Souvenirs from Russia Add an Air of Old World Charm to Your Collection

Spanning nine time zones, linking Europe and Asia, the Baltic to the Pacific, Russia is the world's largest country. While many people think "nesting dolls" when the idea of a Russian souvenir comes up, this collection demonstrates that Russia has much more to offer the collector. A nation this vast inevitably has an incredible diversity of locations, which is demonstrated by the wealth of options available in this collection. The central themes of the collection are: fridge magnets, decorative plates, snowglobes and keychains.
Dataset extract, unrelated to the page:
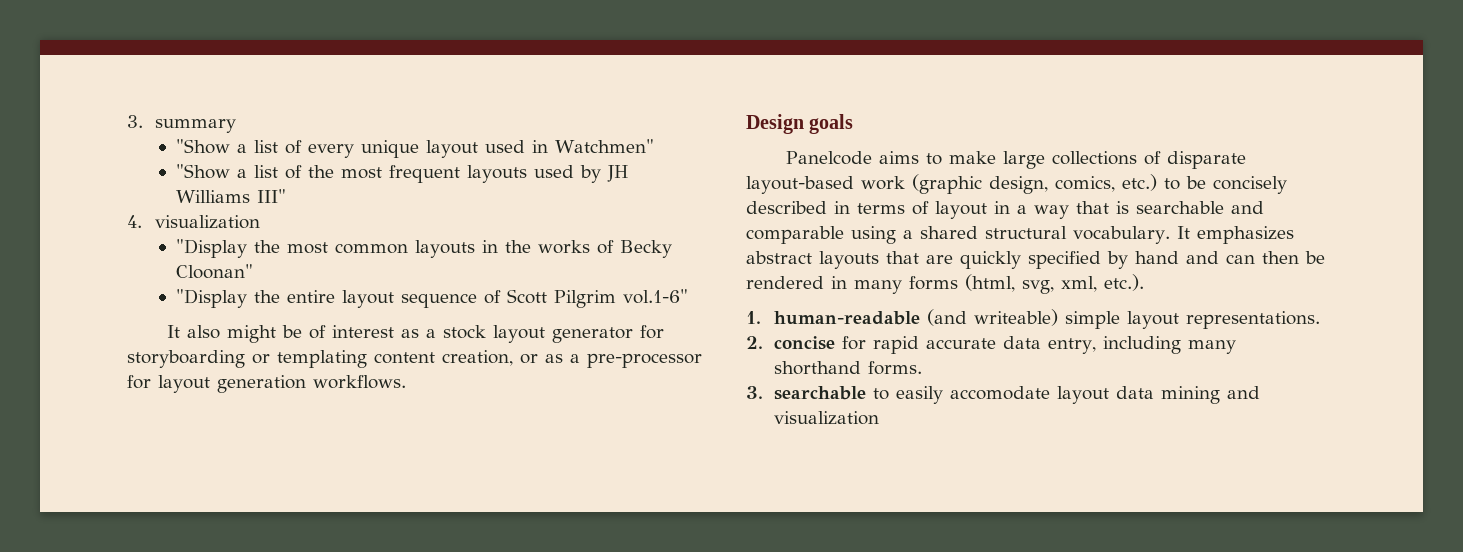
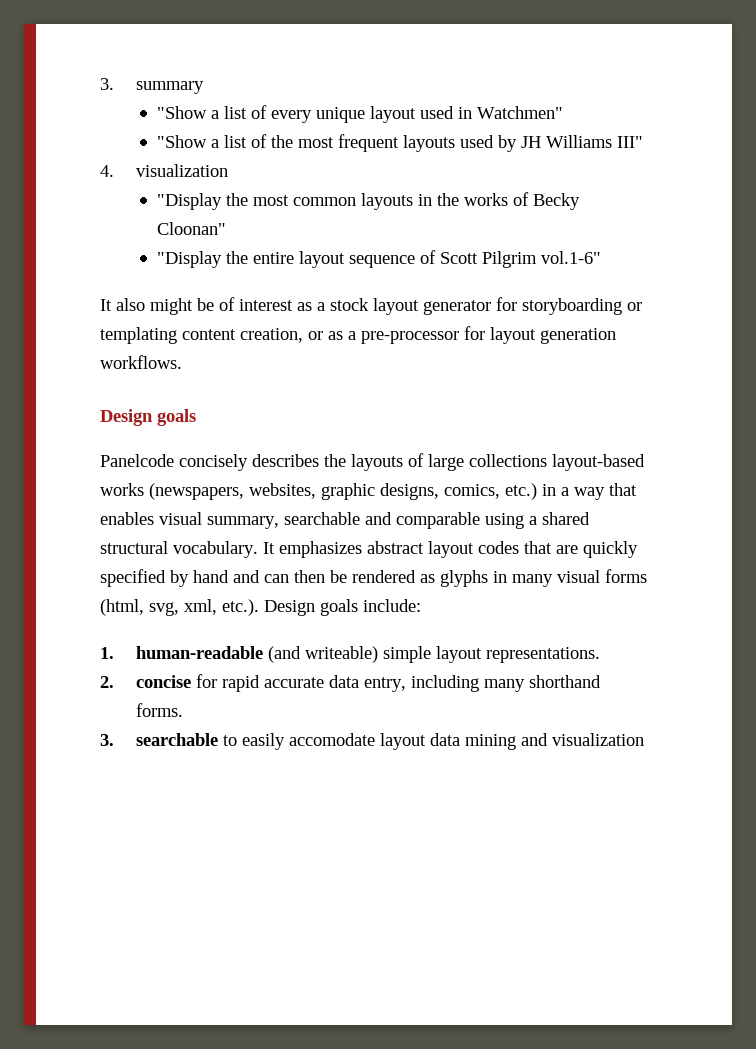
- Panelcode aims to make large collections of disparate layout-based work (graphic design, comics, etc.) to be concisely described in terms of layout in a way that is searchable and comparable using a shared structural vocabulary.
+ Panelcode concisely describes the layouts of large collections layout-based works (newspapers, websites, graphic designs, comics, etc.) in a way that enables visual summary, searchable and comparable using a shared structural vocabulary.
- It emphasizes abstract layouts that are quickly specified by hand and can then be rendered in many forms (html, svg, xml, etc.).
+ It emphasizes abstract layout codes that are quickly specified by hand and can then be rendered as glyphs in many visual forms (html, svg, xml, etc.). Design goals include:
These types of souvenirs are popular not only amongst foreign visitors, but also amongst Russians themselves, which is evidenced by the fact that many of these items are written in the Cyrillic alphabet, rather than the Latin characters more familiar to Western audiences; this elegant script gives an exotic, authentic flair to already beautiful pieces.
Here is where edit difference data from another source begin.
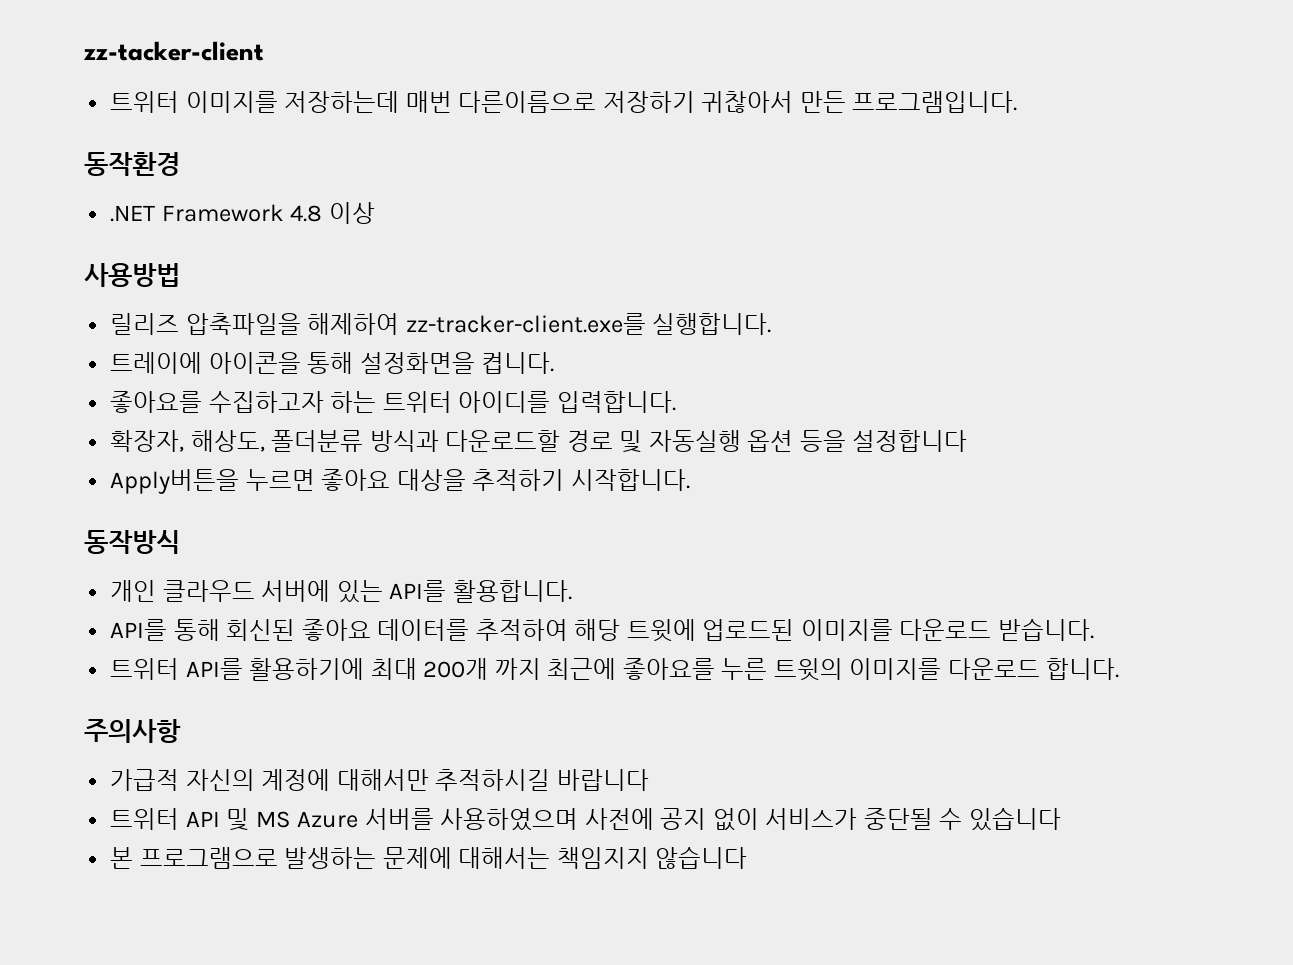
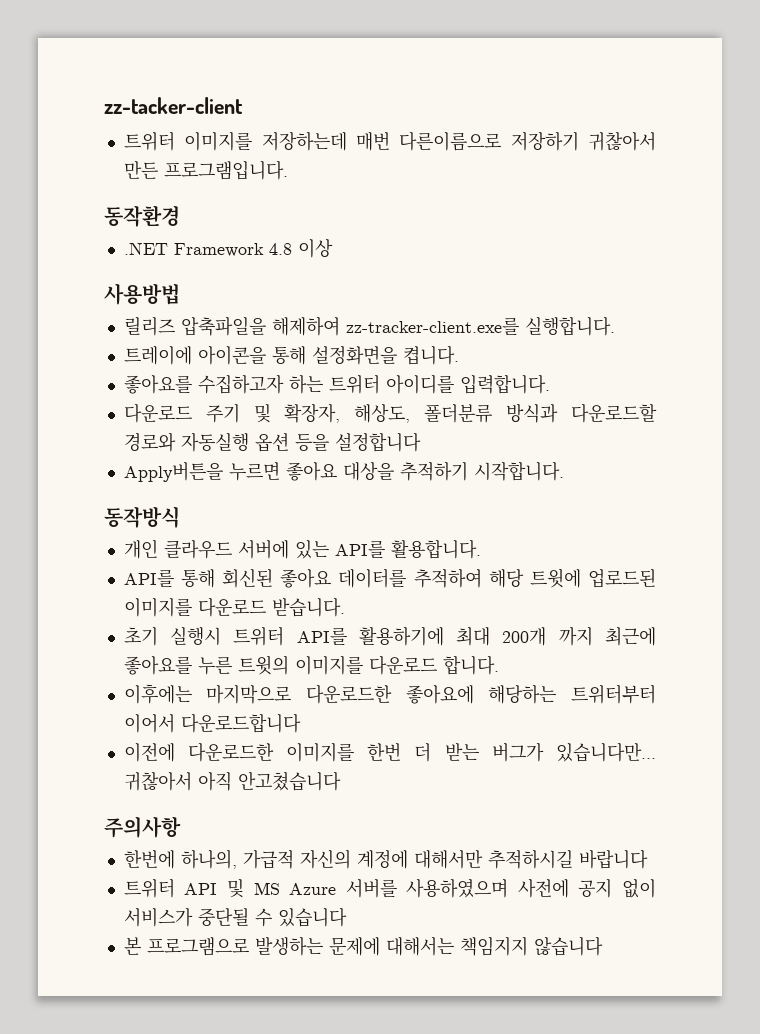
- 확장자, 해상도, 폴더분류 방식과 다운로드할 경로 및 자동실행 옵션 등을 설정합니다
+ 다운로드 주기 및 확장자, 해상도, 폴더분류 방식과 다운로드할 경로와 자동실행 옵션 등을 설정합니다
- 트위터 API를 활용하기에 최대 200개 까지 최근에 좋아요를 누른 트윗의 이미지를 다운로드 합니다.
+ 초기 실행시 트위터 API를 활용하기에 최대 200개 까지 최근에 좋아요를 누른 트윗의 이미지를 다운로드 합니다.
+ 이후에는 마지막으로 다운로드한 좋아요에 해당하는 트위터부터 이어서 다운로드합니다
+ 이전에 다운로드한 이미지를 한번 더 받는 버그가 있습니다만... 귀찮아서 아직 안고쳤습니다
- 가급적 자신의 계정에 대해서만 추적하시길 바랍니다
+ 한번에 하나의, 가급적 자신의 계정에 대해서만 추적하시길 바랍니다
Highlights of the Collection

St. Petersburg has long been Russia's gateway to the West and this city of elegant Neoclassical buildings and picturesque canals is captured in several souvenirs in the collection including a mug-shaped resin fridge magnet depicting a drawbridge over a canal at dusk, or another of the city's lovely St. Isaac's Cathedral. Another magnet from the city depicts the famous statue of the city's founder, Peter the Great on horseback. Snow globes, with their inherent delicateness and three-dimensional possibilities are always popular collectors' pieces and this selection includes lovely examples from the cities of Nizhny Novgorod and one of Snegurochka, the Snow Maiden who accompanies Ded Moroz (the "Russian Santa Claus") at New Years. Unlike Santa who dresses in Red, Ded Moroz and Snegurochka dress in a beautiful, chilly blue.
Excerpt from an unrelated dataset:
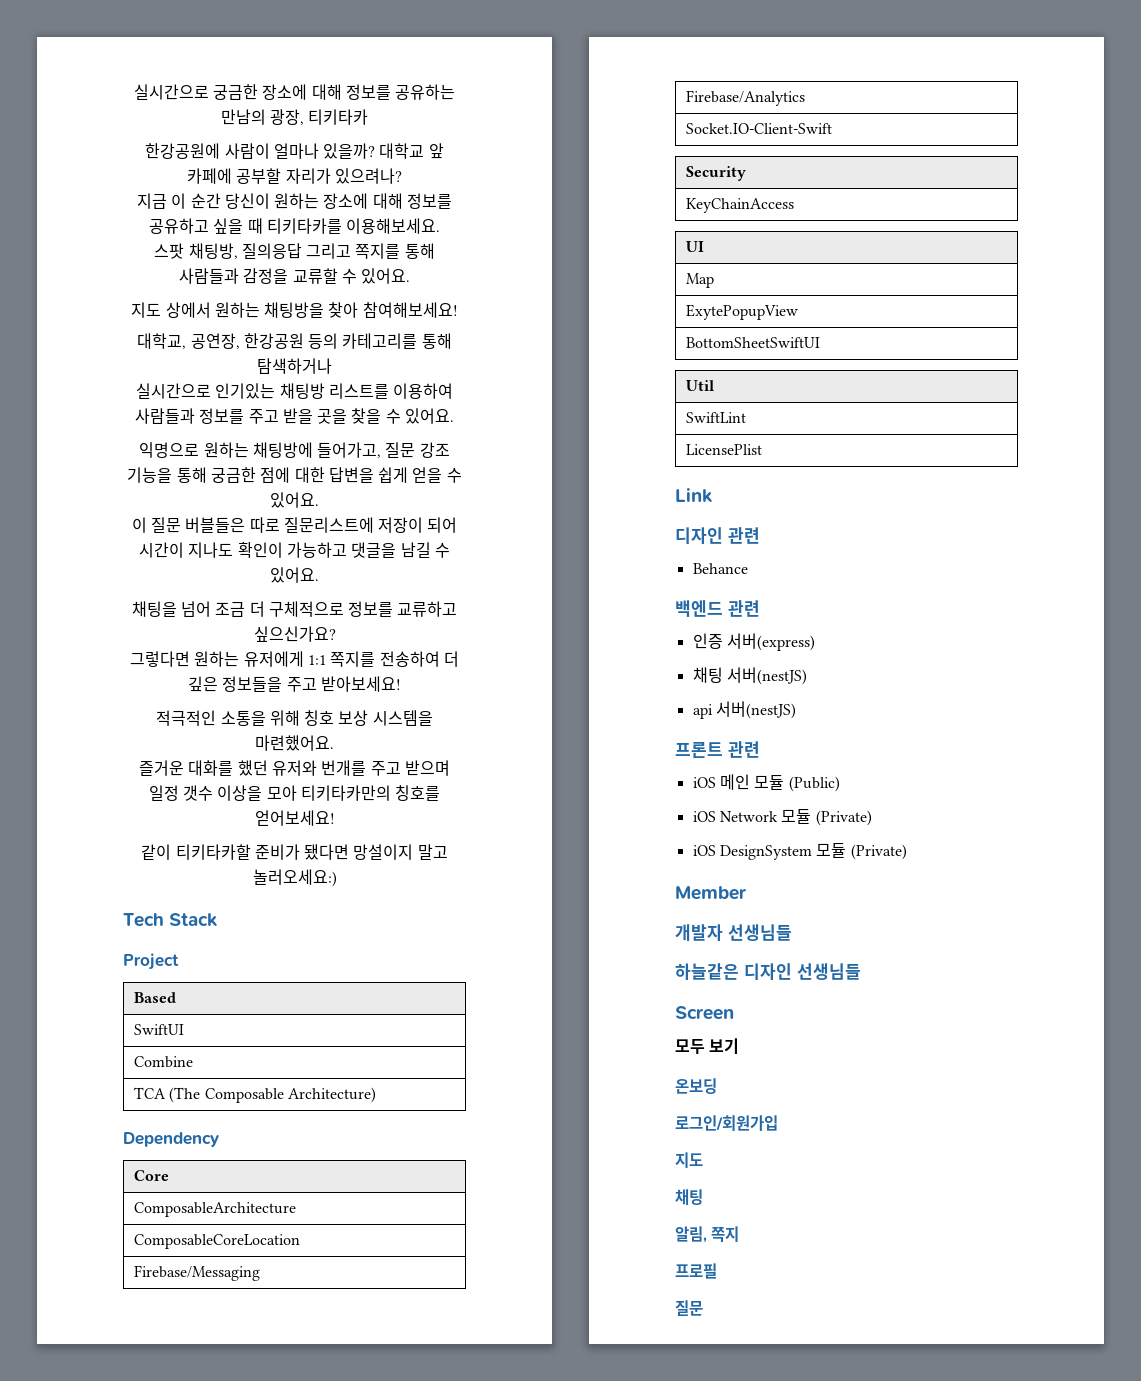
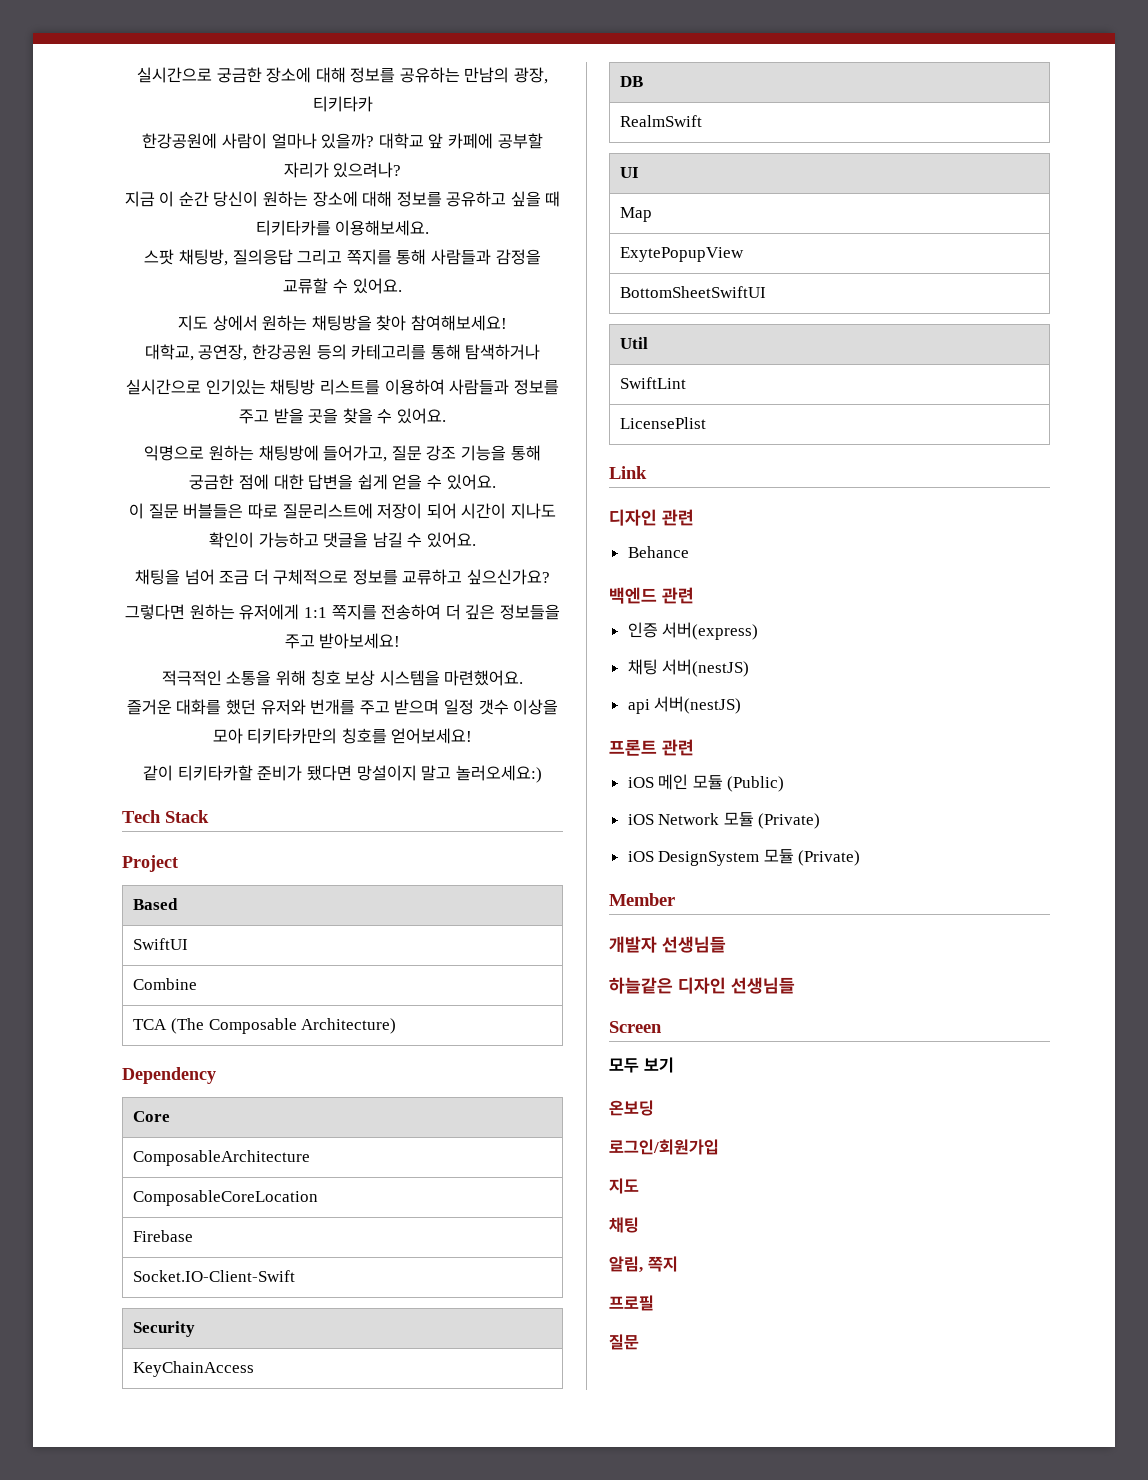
- Firebase/Messaging
- Firebase/Analytics
+ Firebase
+ DB
+ RealmSwift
Russian Architecture Features Prominently in These Pieces

Fans of souvenir plates will enjoy one of the Orthodox Churches of the city of Astrakhan (near the mouth of Volga), or a particularly striking depiction of the greatest sites of Moscow - cathedrals, castles and palaces. A magnet depicting the Kostroma Trinity Cathedral is not only beautiful, but also holds the precious Black Virgin Mary of Russia icon painting which dates back to the 13th century. For those whose interest lies beyond historic churches, our souvenir plate of the most important buildings of the Old City of Yaroslavl on the Volga is a "must have." While many Western readers think of Russia as the easternmost edge of Europe, it is also a part of Islamic Central Asia and our souvenir plate from Kazan, the capital of Turkic-speaking Tatarstan shows this with its lovely mosques alongside grand churches.